Each line of the data must be given back verbatim, with pictures removed.
%%
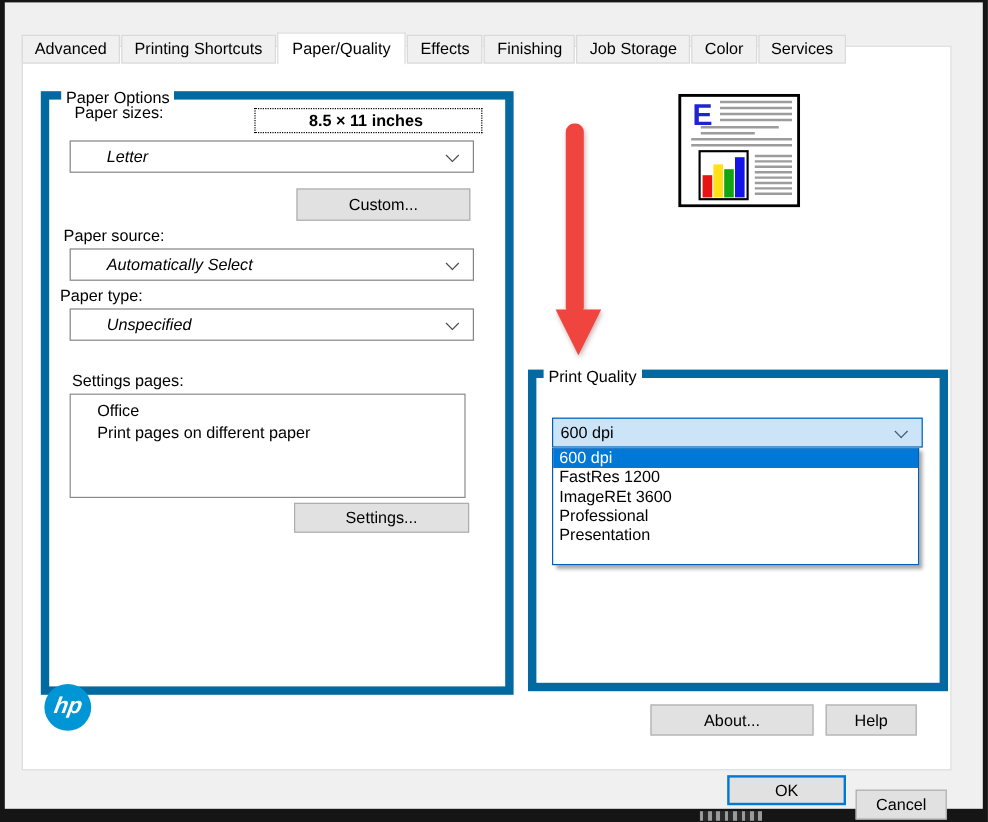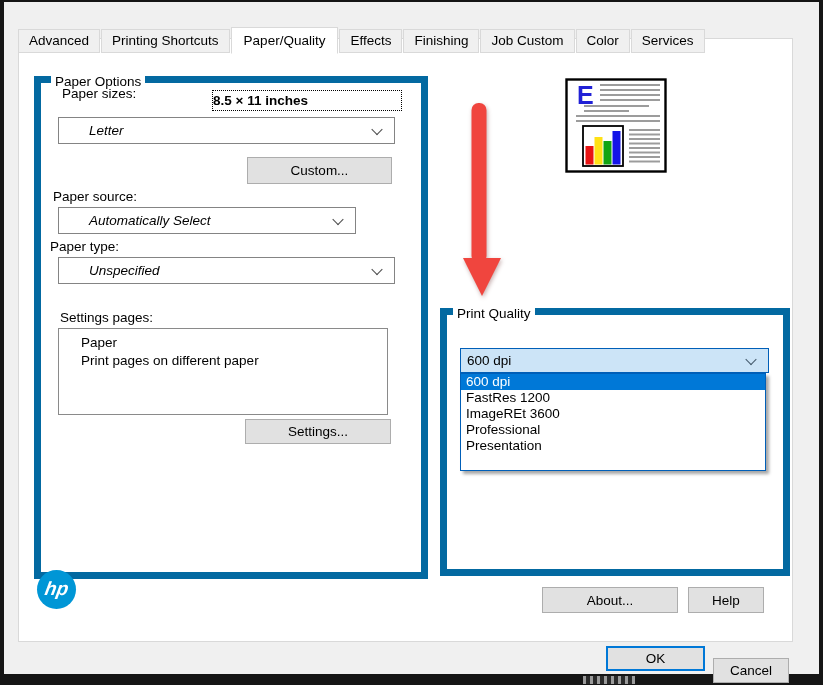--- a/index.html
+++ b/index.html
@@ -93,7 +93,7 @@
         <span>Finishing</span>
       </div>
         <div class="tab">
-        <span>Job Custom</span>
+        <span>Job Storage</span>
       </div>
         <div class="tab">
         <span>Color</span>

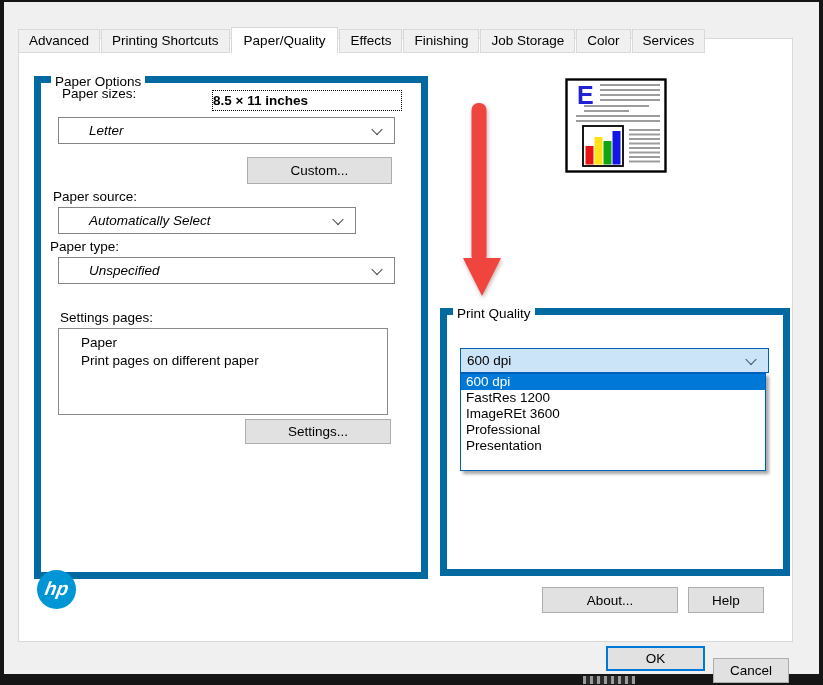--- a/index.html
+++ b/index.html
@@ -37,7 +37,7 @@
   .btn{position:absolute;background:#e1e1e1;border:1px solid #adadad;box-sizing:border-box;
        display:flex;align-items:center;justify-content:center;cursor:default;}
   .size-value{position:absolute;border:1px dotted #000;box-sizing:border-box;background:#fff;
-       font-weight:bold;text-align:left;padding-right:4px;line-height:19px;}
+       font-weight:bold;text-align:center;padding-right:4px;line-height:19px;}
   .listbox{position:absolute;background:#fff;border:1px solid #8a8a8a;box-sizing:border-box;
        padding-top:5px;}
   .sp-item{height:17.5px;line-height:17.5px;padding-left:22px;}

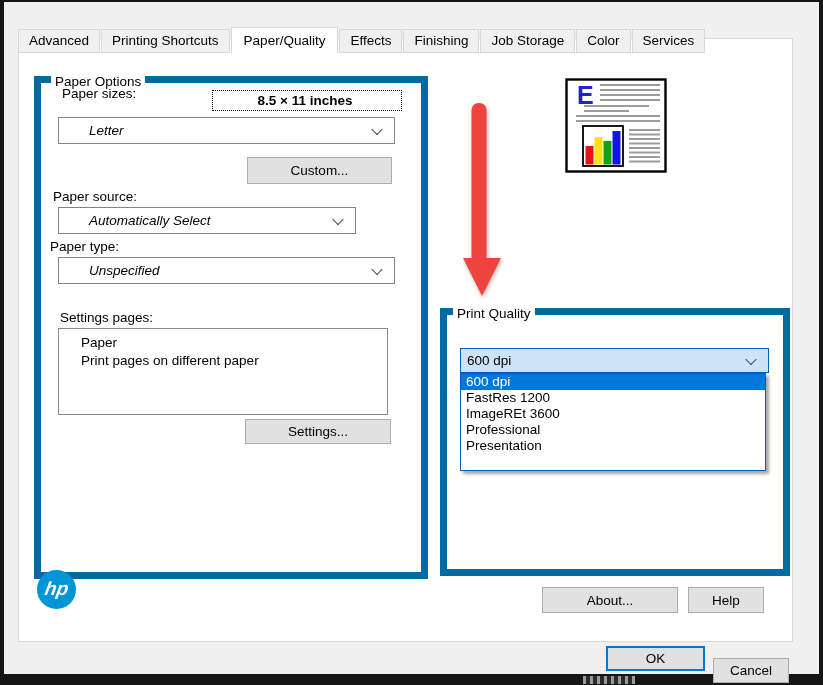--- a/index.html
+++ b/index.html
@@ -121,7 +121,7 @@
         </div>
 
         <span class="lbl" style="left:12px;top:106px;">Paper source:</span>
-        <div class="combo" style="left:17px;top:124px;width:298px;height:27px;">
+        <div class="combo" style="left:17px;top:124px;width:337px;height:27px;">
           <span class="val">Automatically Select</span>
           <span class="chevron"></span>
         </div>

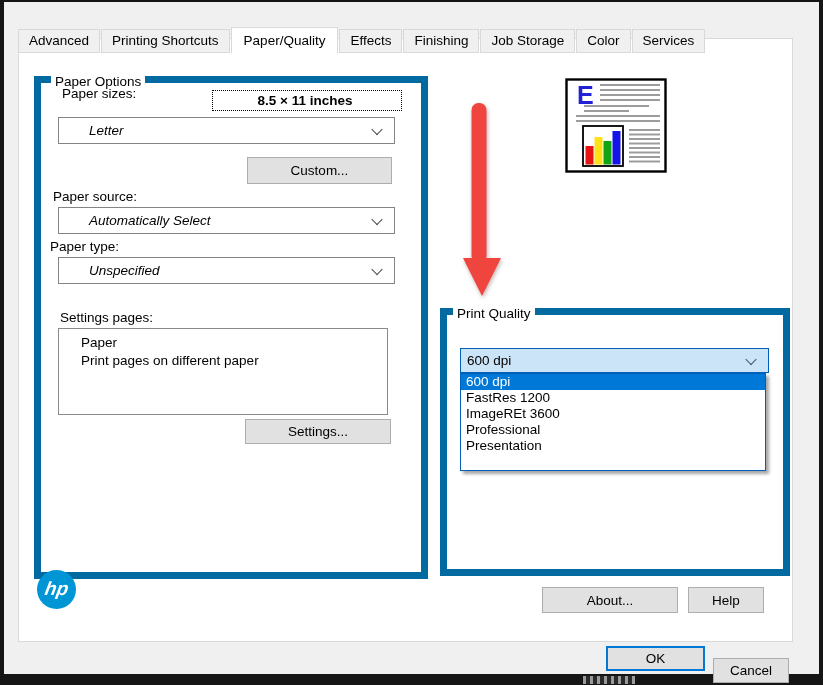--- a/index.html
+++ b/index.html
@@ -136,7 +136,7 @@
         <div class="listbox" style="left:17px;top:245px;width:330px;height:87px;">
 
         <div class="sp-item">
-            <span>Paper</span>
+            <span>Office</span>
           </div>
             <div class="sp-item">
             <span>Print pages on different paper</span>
%%
▶ _Reply_
--- a/index.html
+++ b/index.html
@@ -93,7 +93,7 @@
         <span>Finishing</span>
       </div>
         <div class="tab">
-        <span>Job Custom</span>
+        <span>Job Storage</span>
       </div>
         <div class="tab">
         <span>Color</span>

--- a/index.html
+++ b/index.html
@@ -37,7 +37,7 @@
   .btn{position:absolute;background:#e1e1e1;border:1px solid #adadad;box-sizing:border-box;
        display:flex;align-items:center;justify-content:center;cursor:default;}
   .size-value{position:absolute;border:1px dotted #000;box-sizing:border-box;background:#fff;
-       font-weight:bold;text-align:left;padding-right:4px;line-height:19px;}
+       font-weight:bold;text-align:center;padding-right:4px;line-height:19px;}
   .listbox{position:absolute;background:#fff;border:1px solid #8a8a8a;box-sizing:border-box;
        padding-top:5px;}
   .sp-item{height:17.5px;line-height:17.5px;padding-left:22px;}

--- a/index.html
+++ b/index.html
@@ -121,7 +121,7 @@
         </div>
 
         <span class="lbl" style="left:12px;top:106px;">Paper source:</span>
-        <div class="combo" style="left:17px;top:124px;width:298px;height:27px;">
+        <div class="combo" style="left:17px;top:124px;width:337px;height:27px;">
           <span class="val">Automatically Select</span>
           <span class="chevron"></span>
         </div>

--- a/index.html
+++ b/index.html
@@ -136,7 +136,7 @@
         <div class="listbox" style="left:17px;top:245px;width:330px;height:87px;">
 
         <div class="sp-item">
-            <span>Paper</span>
+            <span>Office</span>
           </div>
             <div class="sp-item">
             <span>Print pages on different paper</span>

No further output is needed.